Jesus uses the word glorified (or some form) five times and the word love four times in these five short verses. Jesus also says farewell, explains who he is in terms of his relationship to God, and presents an ethical demand to his disciples: “Love one another.” Judas’s imminent betrayal and Peter’s upcoming denial of Jesus bracket these dual themes of glorification and love, creating a perplexing situation. How can Jesus proclaim his death and then calmly ask the disciples to love one another in such a setting?
Glorification, understood as Jesus’ death on the cross and subsequent resurrection, is closely tied to his relationship with God. Jesus the human being is at the same time God’s son and will share in that glory.

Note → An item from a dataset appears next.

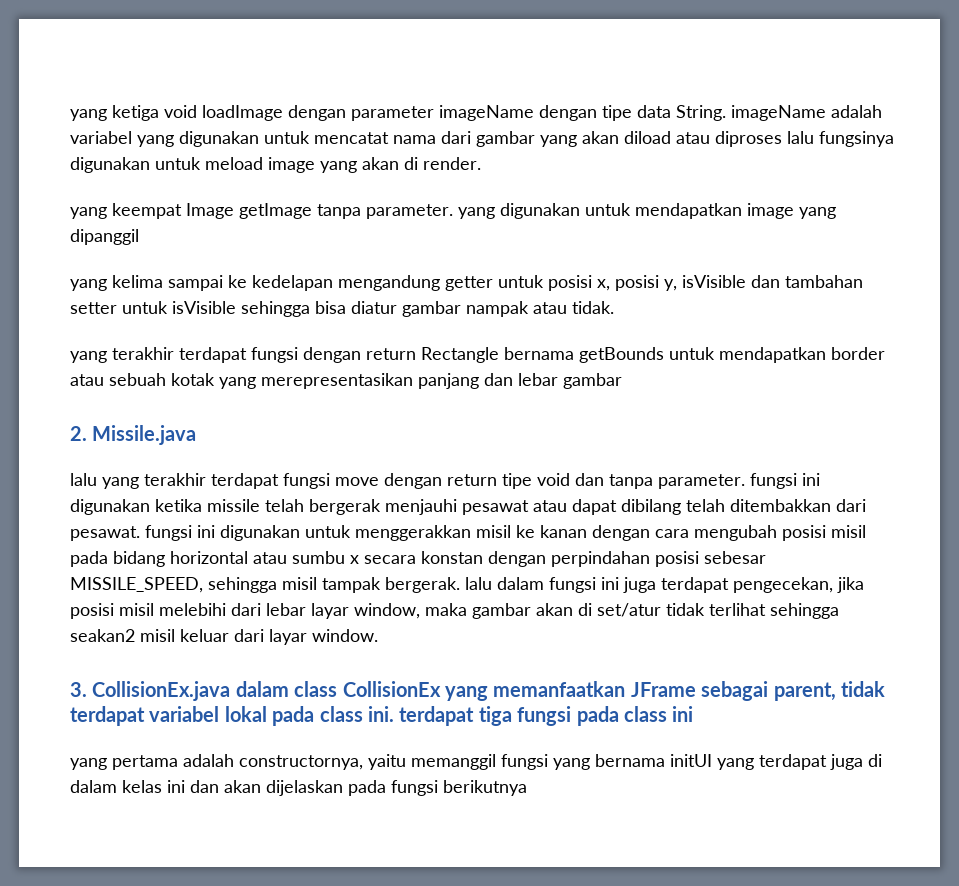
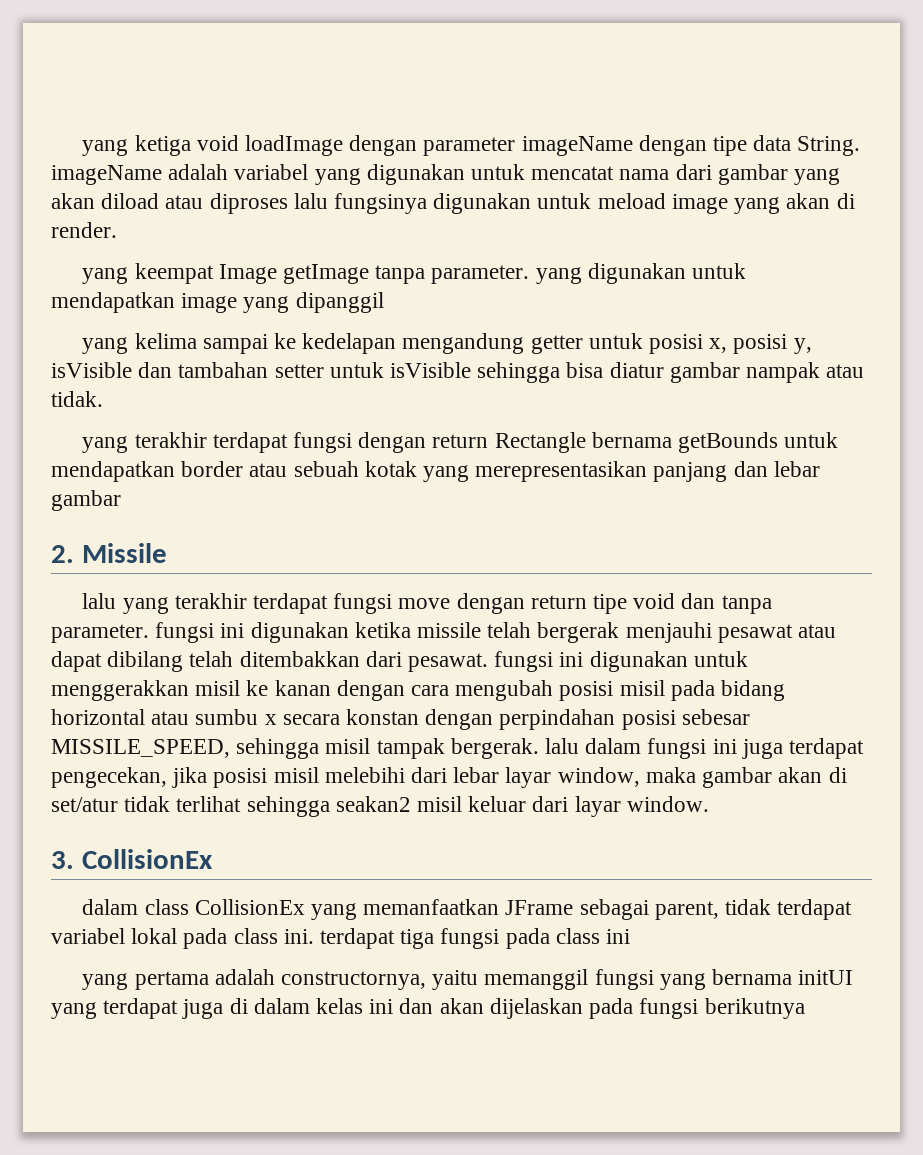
- 2. Missile.java
+ 2. Missile
- 3. CollisionEx.java dalam class CollisionEx yang memanfaatkan JFrame sebagai parent, tidak terdapat variabel lokal pada class ini. terdapat tiga fungsi pada class ini
+ 3. CollisionEx
+ dalam class CollisionEx yang memanfaatkan JFrame sebagai parent, tidak terdapat variabel lokal pada class ini. terdapat tiga fungsi pada class ini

God’s glory is also understood in texts such as Exodus 16 where God’s actual presence resides in the midst of God’s people. Thus we can see that Jesus’ physical presence on earth and his future presence with God make him a constant presence and a reference point to God.

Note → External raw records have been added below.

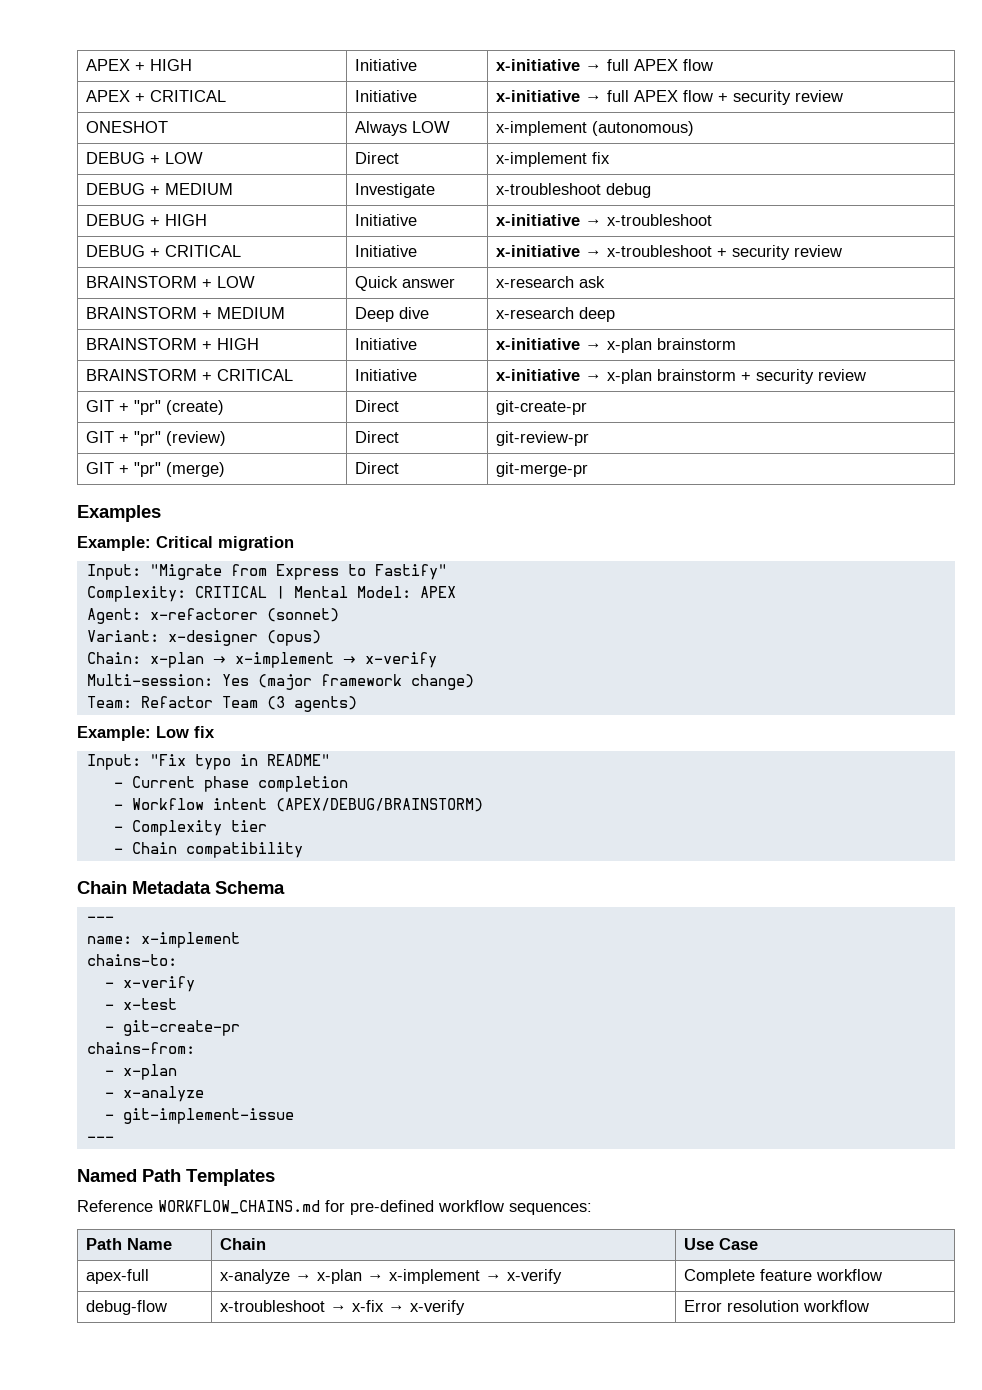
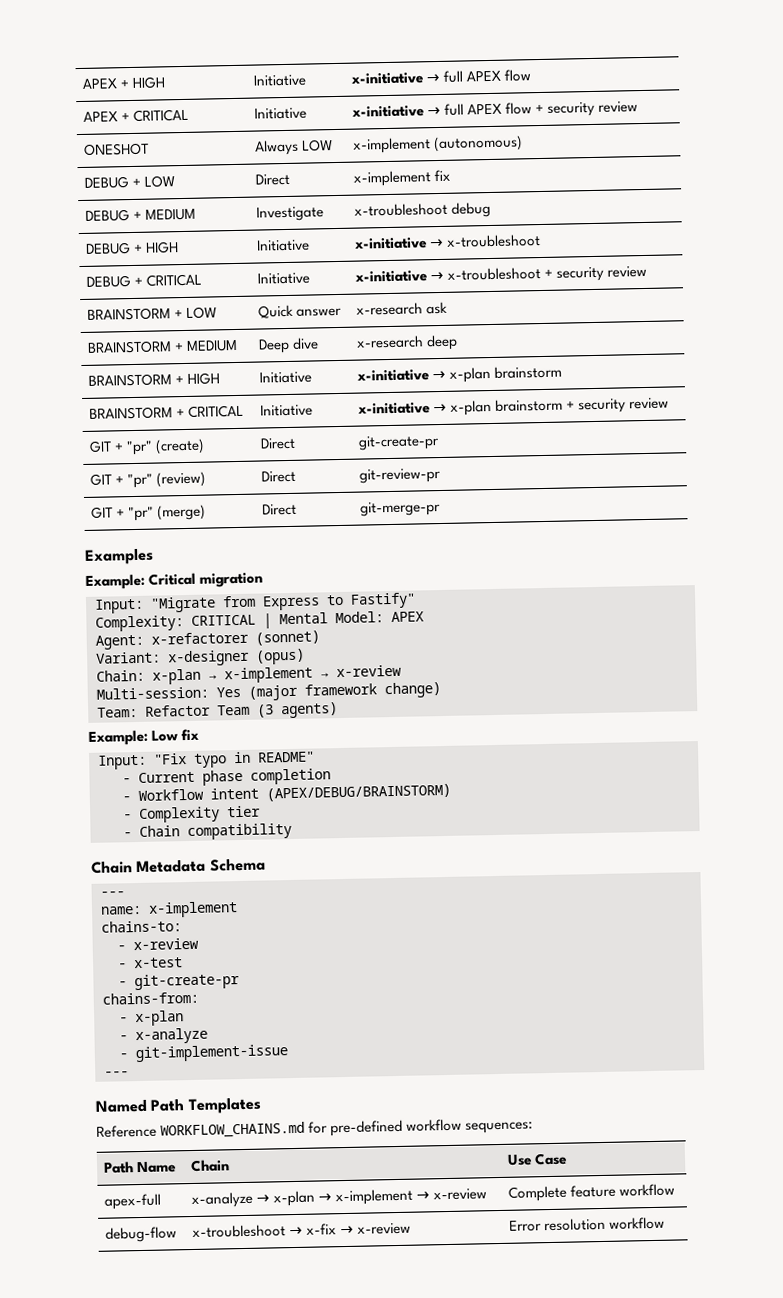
- Chain: x-plan → x-implement → x-verify
+ Chain: x-plan → x-implement → x-review
- - x-verify
+ - x-review
- apex-full | x-analyze → x-plan → x-implement → x-verify | Complete feature workflow
+ apex-full | x-analyze → x-plan → x-implement → x-review | Complete feature workflow
- debug-flow | x-troubleshoot → x-fix → x-verify | Error resolution workflow
+ debug-flow | x-troubleshoot → x-fix → x-review | Error resolution workflow

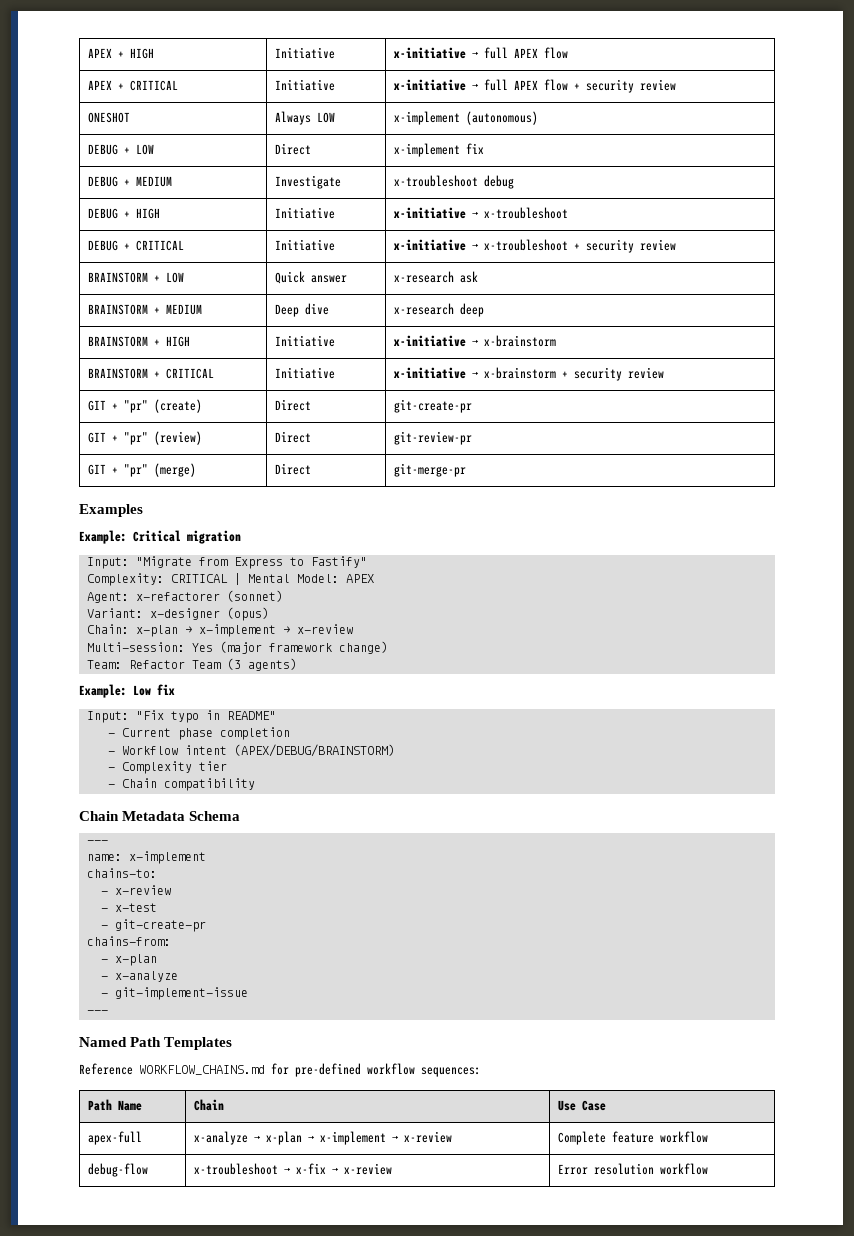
- BRAINSTORM + HIGH | Initiative | x-initiative → x-plan brainstorm
+ BRAINSTORM + HIGH | Initiative | x-initiative → x-brainstorm
- BRAINSTORM + CRITICAL | Initiative | x-initiative → x-plan brainstorm + security review
+ BRAINSTORM + CRITICAL | Initiative | x-initiative → x-brainstorm + security review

Even though Jesus will soon physically depart from the disciples, he calls upon them to act as he has with them: “Love one another. . . . as I have loved you.” This will not be easy in his absence as they may also face betrayal and death, but he enjoins them to practice unconditional love. This love will sustain them in the challenging days ahead, while exhorting them to be an example to others. And this love of one another will be the distinctive way the church will be recognized in the world.
God, may your love dwell in us, so that we demonstrate your love to the world. Amen.